--- RECORDS TO USE Enclosed Below ---

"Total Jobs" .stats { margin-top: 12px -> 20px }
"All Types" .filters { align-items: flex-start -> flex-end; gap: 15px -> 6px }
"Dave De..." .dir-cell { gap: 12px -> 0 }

--- End of Enclosed RECORDS TO USE ---
--- RECORDS TO USE Enclosed Below ---

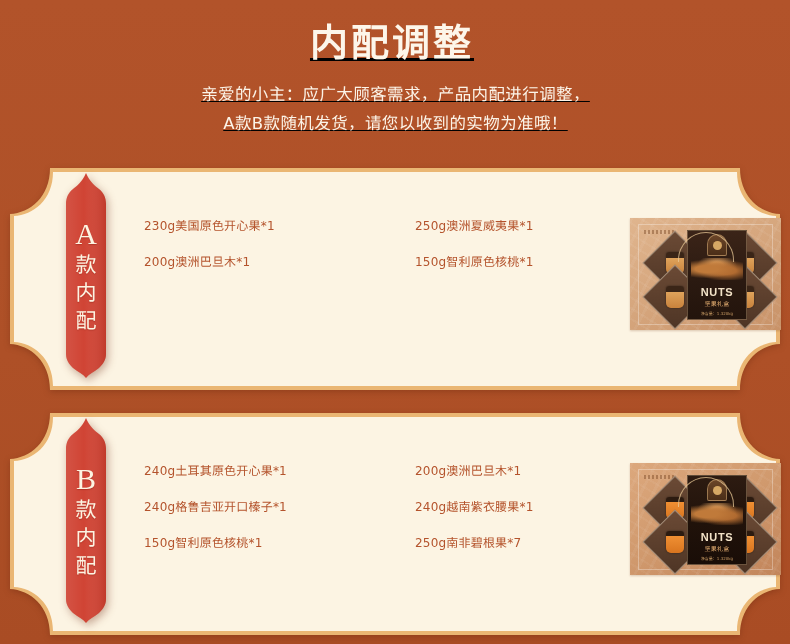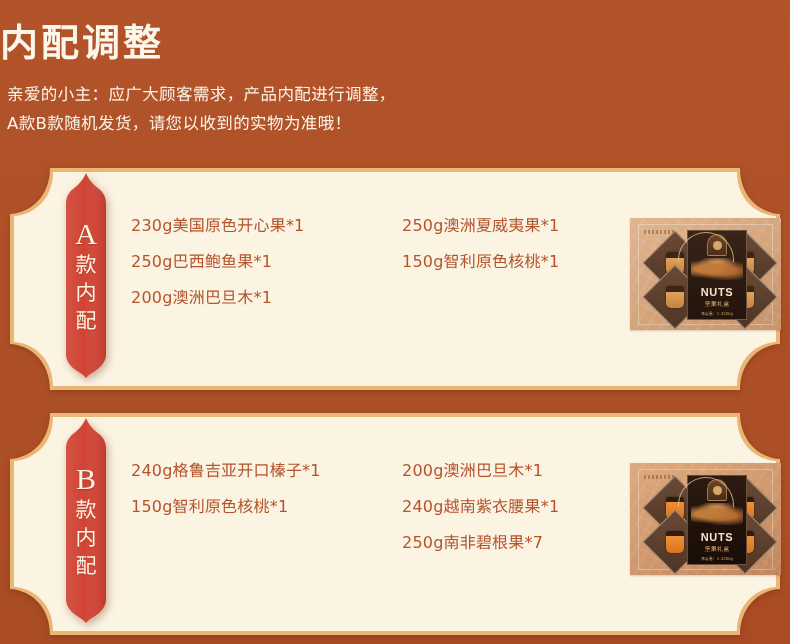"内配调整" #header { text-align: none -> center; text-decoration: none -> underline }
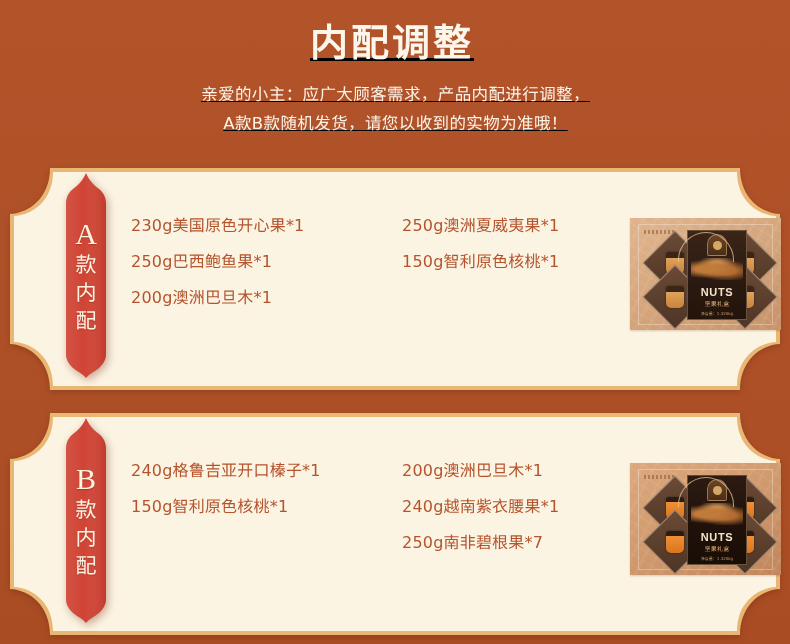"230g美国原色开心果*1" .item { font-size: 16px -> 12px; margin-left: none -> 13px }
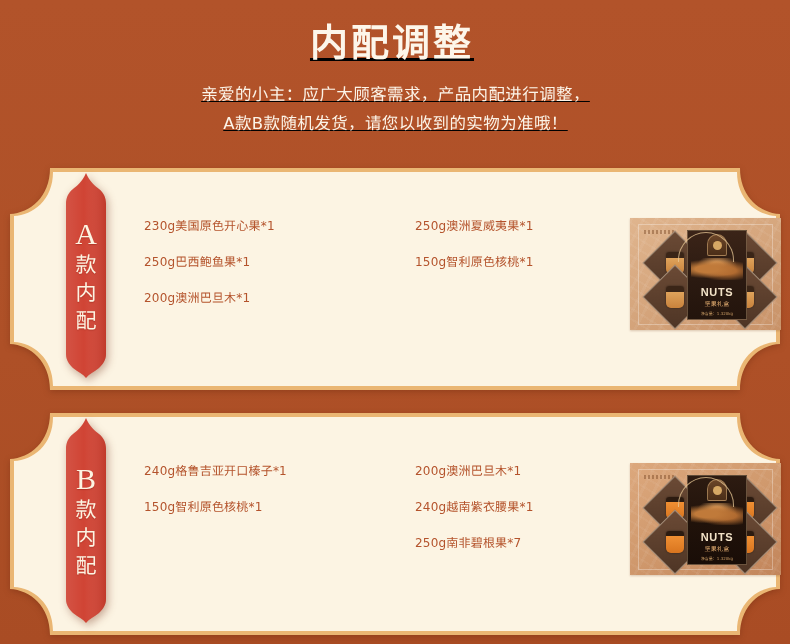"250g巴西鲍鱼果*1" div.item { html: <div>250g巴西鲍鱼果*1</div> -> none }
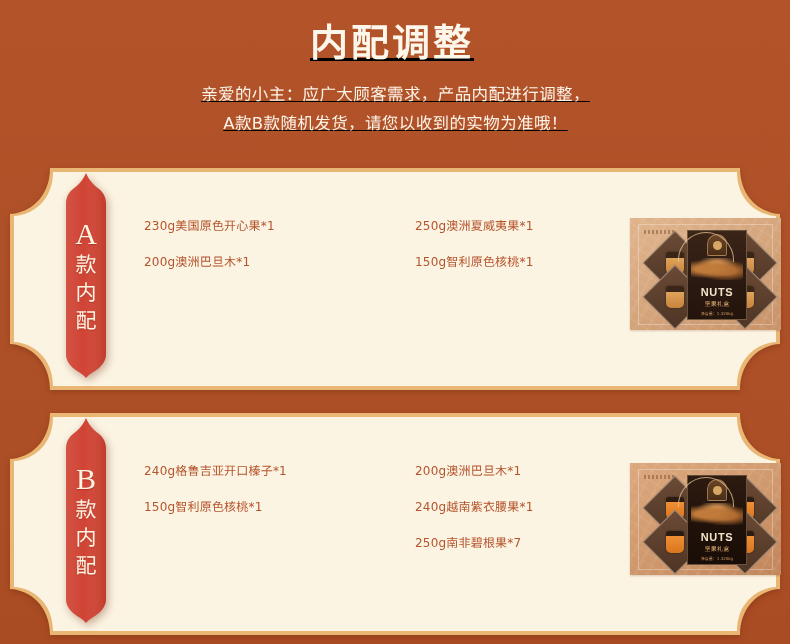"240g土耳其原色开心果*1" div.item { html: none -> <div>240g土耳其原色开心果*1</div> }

--- End of Enclosed RECORDS TO USE ---

▶ [HOW TO COMPLETE THIS TASK]: Repeat, word for word, the lines of the material above from the one holding "text-align: none ->" through the one holding "html: none ->". Leave out pictures.

▶ [EXERCISE ANSWER]:
"内配调整" #header { text-align: none -> center; text-decoration: none -> underline }
"230g美国原色开心果*1" .item { font-size: 16px -> 12px; margin-left: none -> 13px }
"250g巴西鲍鱼果*1" div.item { html: <div>250g巴西鲍鱼果*1</div> -> none }
"240g土耳其原色开心果*1" div.item { html: none -> <div>240g土耳其原色开心果*1</div> }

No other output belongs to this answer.